I planted some Cana tubers in the spring of 2004. Originally, I planted them around 8 or 10 inches deep. Today I went out to trim them down for the winter, and found that in several of them, there were large branched tubers with growth points on the surface or breaking through to the surface.
Is it normal for Cana tubers to migrate upwards like that? Would the original tubers still be "down there" below the surface ones? I'm concerned about them freezing out now.
This is completely normal. I have spent the last two days lifting canna rhizomes ( and have about three days to go). They tend to multiply like crazy. It isn't unusual for them to expand by a factor of three or four in a single year with good growing conditions. Of course, the ones you really like will barely survive!
The original rhizome will be just where you placed it. However, over a year or two, the mother rhizome will eventually die. That is why it is good to lift and divide them every year or two even in warm climates. That allows you to cut away the dead parts and replant, eliminating overcrowding and dead zones.
If you are in a marginal area, like zone 7, it would be a good idea to heavily mulch them. In zone 6 I lift them although some people have luck leaving them in the ground. The times have left them, they always die.
This reminds me of the old story about the woman who prepared a ham for the oven each Christmas by cutting off about four inches from the shank end. After years of observing this, the woman's daughter asked why she cut the end off the ham. The mother replied "that's how my mother always did it." The daughter asked the grandmother why she cut the end off the ham.
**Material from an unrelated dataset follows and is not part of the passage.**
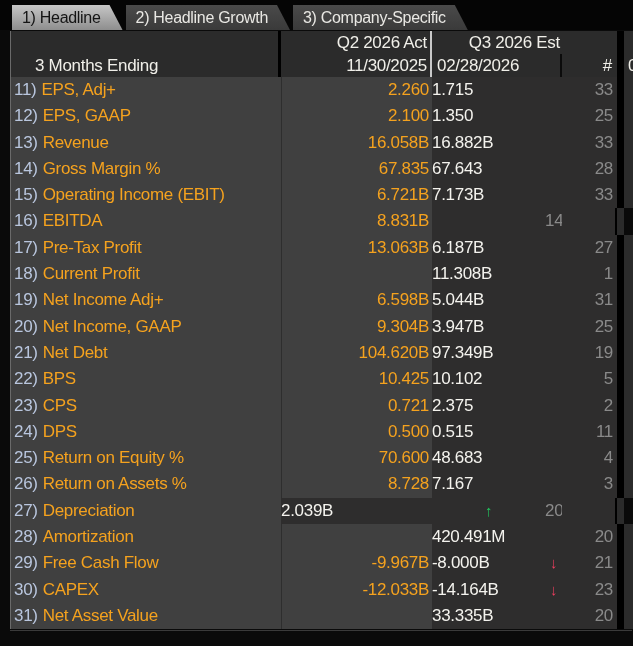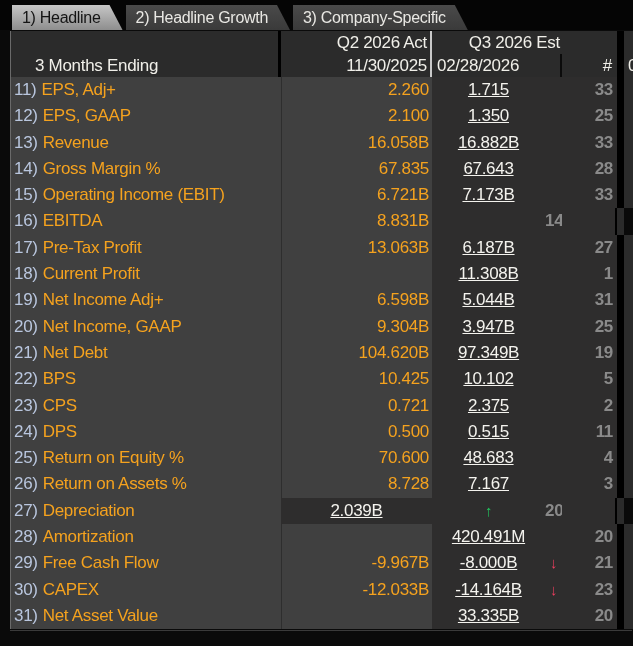"1.715" .q3 { text-align: center -> left; text-decoration: underline -> none }
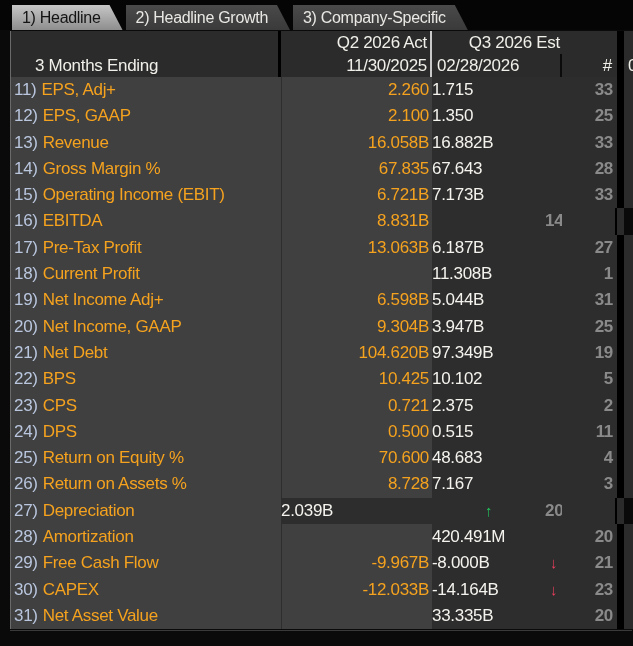"33" .count { font-weight: bold -> none }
The grandmother told her that when she was a young bride, they didn't have enough money for a large roasting pan, so she had to cut a piece off the ham so it would fit into the pan she owned.
In other words, what you are doing may "work" but it is probably neither beneficial or detrimental. I guarantee that if you cut the foliage from the rhizome and store it properly it will be just fine. I only say this to save you a lot of hassle. I'm sure you realize that canna growers do not remove acres of six-foot plants from their fields and store them intact until it is time to ship the rhizomes to market. Life is too short to do needless work.
As soon as it warms up a bit, I'll be out lifting cannas and dahlias. I'm at the point where it isn't so much an issue as how to store them as it is how to give them away each spring.
Canna RHIZOMES only have to be planted a max of 3 inch deep, I've had them grow with only 1 inch of soil on them. Canna grow by making more rhizomes and each new section will grow a new stalk and the old part once used up will rot away. I've planted ONE small rhizome in fall and during the winter it would grow underground and come spring time once the temps got up to about 50F I'd get 2 oe 3 stalks growing all from a much larger rhizome.
That's true, but I find that if you plant them only three inches deep in well amended soil they are likely to blow over in moderate wind. If you plant them in heavier clay soil, they are less likely to fall over, but they are a bitch to lift.
I live in the High Mojave Desert and the dirt is a combo of sand and fine clay and we get winds up to 75mph to even 100 mph gusts at times and I've not had one canna get blown over and I plant from 1 inch to 2 inch deep in a rasied bed. The roots go deep and hold it in and I've got about 100 canna growing now.
I guess you are lucky. Even taking precautions, I have had a few fall over this year. In the past I have had some major wind damage. This happens primarily in bed that I have amended heavily with compost. Of course, the ones that fall over are the tallest varieties that get over 6 feet tall with large flowers, like Miss Oklahoma.
Eighteen feet is way out of scale for my garden. It would be a novelty though. Now that all the rhizomes are dug and boxed, the worst part comes. I have to carry them all to the basement. I have two brugamansia that I had to chop down to 6 feet high and about 4 feet wide to get indoors. They have main trunks thicker than my wrist and are almost too heavy for the two of us to bring inside and into the basement.